Client: Maryland-National Capital Park & Planning Commission
Location: Fort Washington, MD, United States
Completion date: 2013
Artwork budget: $110,000
Suman Sorg, Robert Widger
Public Art Agent
Alec Simpson, Acting Arts Coordinator
Jeneanne Hunter, Arts Coordinator
Judy Sutton Moore
Sited on the outside of the Southern Regional Technology/Recreation Complex in Fort Washington, Maryland , “Butterfly Tree,” by artist Judy Sutton Moore, is a 20 foot stainless steel structure which curves upward from a four-sided trunk to three major branches. Each branch consists of three undulating triangular shaped branches. Covering the branches are fifty highly polished stainless steel butterflies, each measuring 4′ by 3′. The mirrored finish of the stainless steel coupled with the stylized representation of a tree and butterflies provide a visual push-pull between the technological/contemporary design of the built environment embraced within nature.
From the outset, including artwork in the plan for the Complex was integral. The Complex was envisioned as an exciting technology oriented state-of-the-art public recreation facility along with athletic fields, multipurpose courts, picnic areas and trails that serve as a major draw for Prince George's County and beyond. The Complex's site and programming influence its overall design and the design of the artworks that reside there. "Beacon" (scheduled for mid-June 2013 completion) was designed and sited to act as a place-maker, acting in concert with the facility to announce the presence of a special place, inviting patrons, through its lighted sphere, to come onto the grounds and into the modern, high-tech facility. Once entering the front doors of the facility, one sees "Butterfly Tree" (completed project for this application)on the outside in the distance, adjacent to the patio, providing a lush reminder of the walking trails, fields and wooded areas nearby. As a whole, building, grounds and artwork respond to the Department of Parks and Recreation's commitment to wellness as it applies to physical and mental wellbeing, living in sync with the natural environment, and acting responsibly for the preservation of the earth.

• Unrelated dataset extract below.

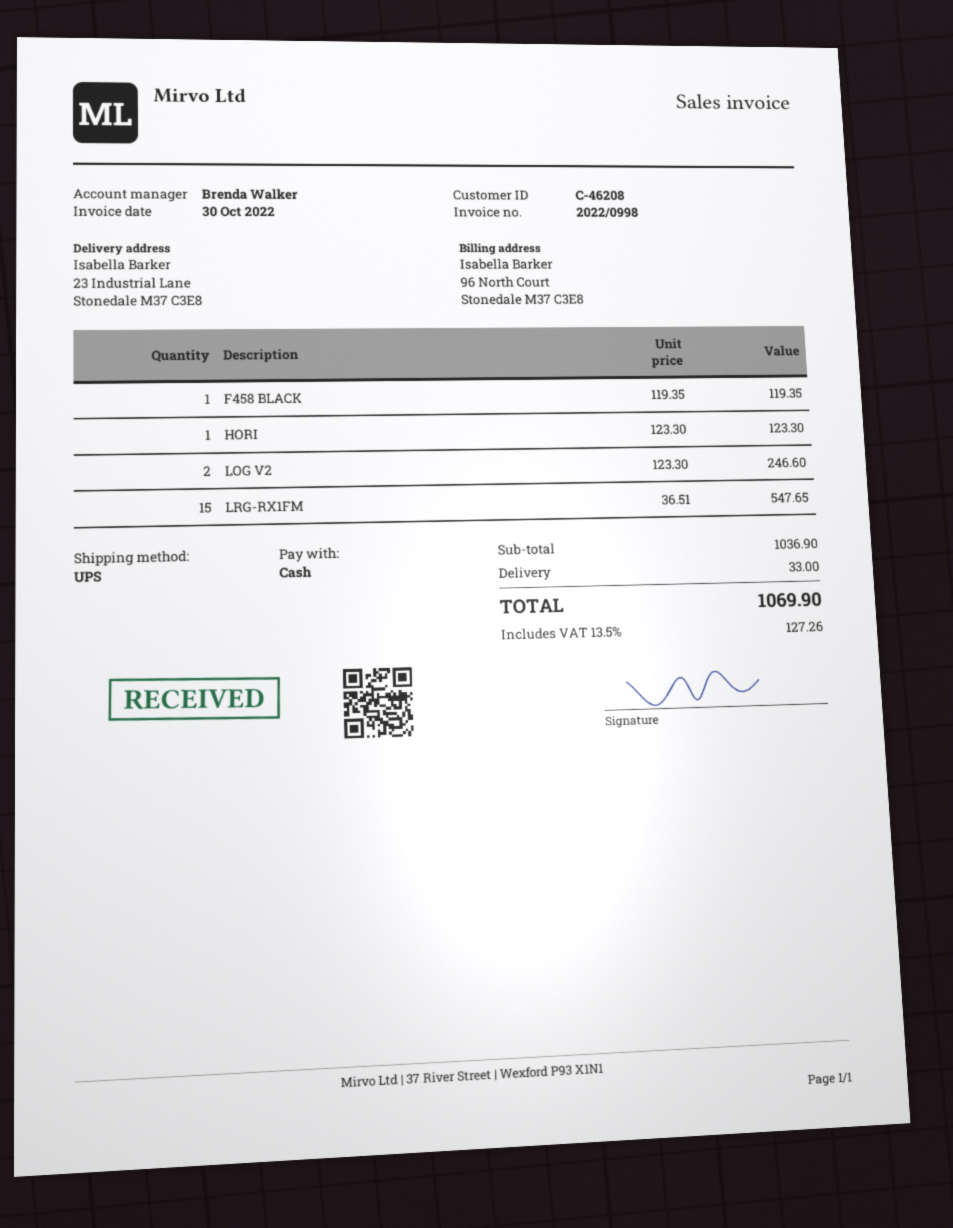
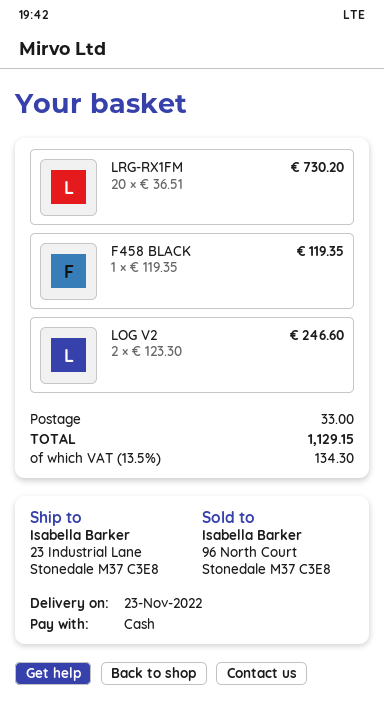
HORI: 1 x 123.30 = 123.30 -> none
LRG-RX1FM: 15 x 36.51 = 547.65 -> 20 x 36.51 = 730.20
tax: 13.5% = 127.26 -> 13.5% = 134.30
total: 1069.90 -> 1129.15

Preliminarily, a number of potential sites for art placement were identified for areas both inside and outside of the building. A Call for Artists was issued, soliciting artists from the Greater Mid-Atlantic Region to submit qualifications for the outdoor spaces. A panel comprising two artists, several community stakeholders, the M-NCPPC supervising architect and other facility stakeholders was convened to review images of artist applicants' work and their support materials. Based on this process, artists Judy Sutton Moore and Ray King were selected to move forward to meet the panel and members of the architectural team in person and have dialogue to develop their projects. With regard to the "Butterfly Tree" project, Judy developed her preliminary proposal which was approved, after a presentation to the selection panel. Thereafter, she met onsite with the architectural team and contractors to fine tune the artwork site location and coordinate other matters. Throughout the whole process, there was vigorous interaction among the various members of the project team, including the artist, particularly on matters of engineering. At the half way point, members of the team visited the factory in Lancaster, Pennsylvania to view the artwork's fabrication.
As plans for the "Butterfly Tree" developed, community participation was quite active, including membership on the artist review panel as well as attendance at subsequent meetings and reviews during the various stages of artwork development. Community engagement throughout the process was insightful, productive and enthusiastic, making for a marker of pride for both the community and the artist. A butterfly garden is now being planned for the grounds and we anticipate more spin-off projects and activities to occur due to the excitement generated by the "Butterfly Tree" and the community's overwhelming embrace of the artwork.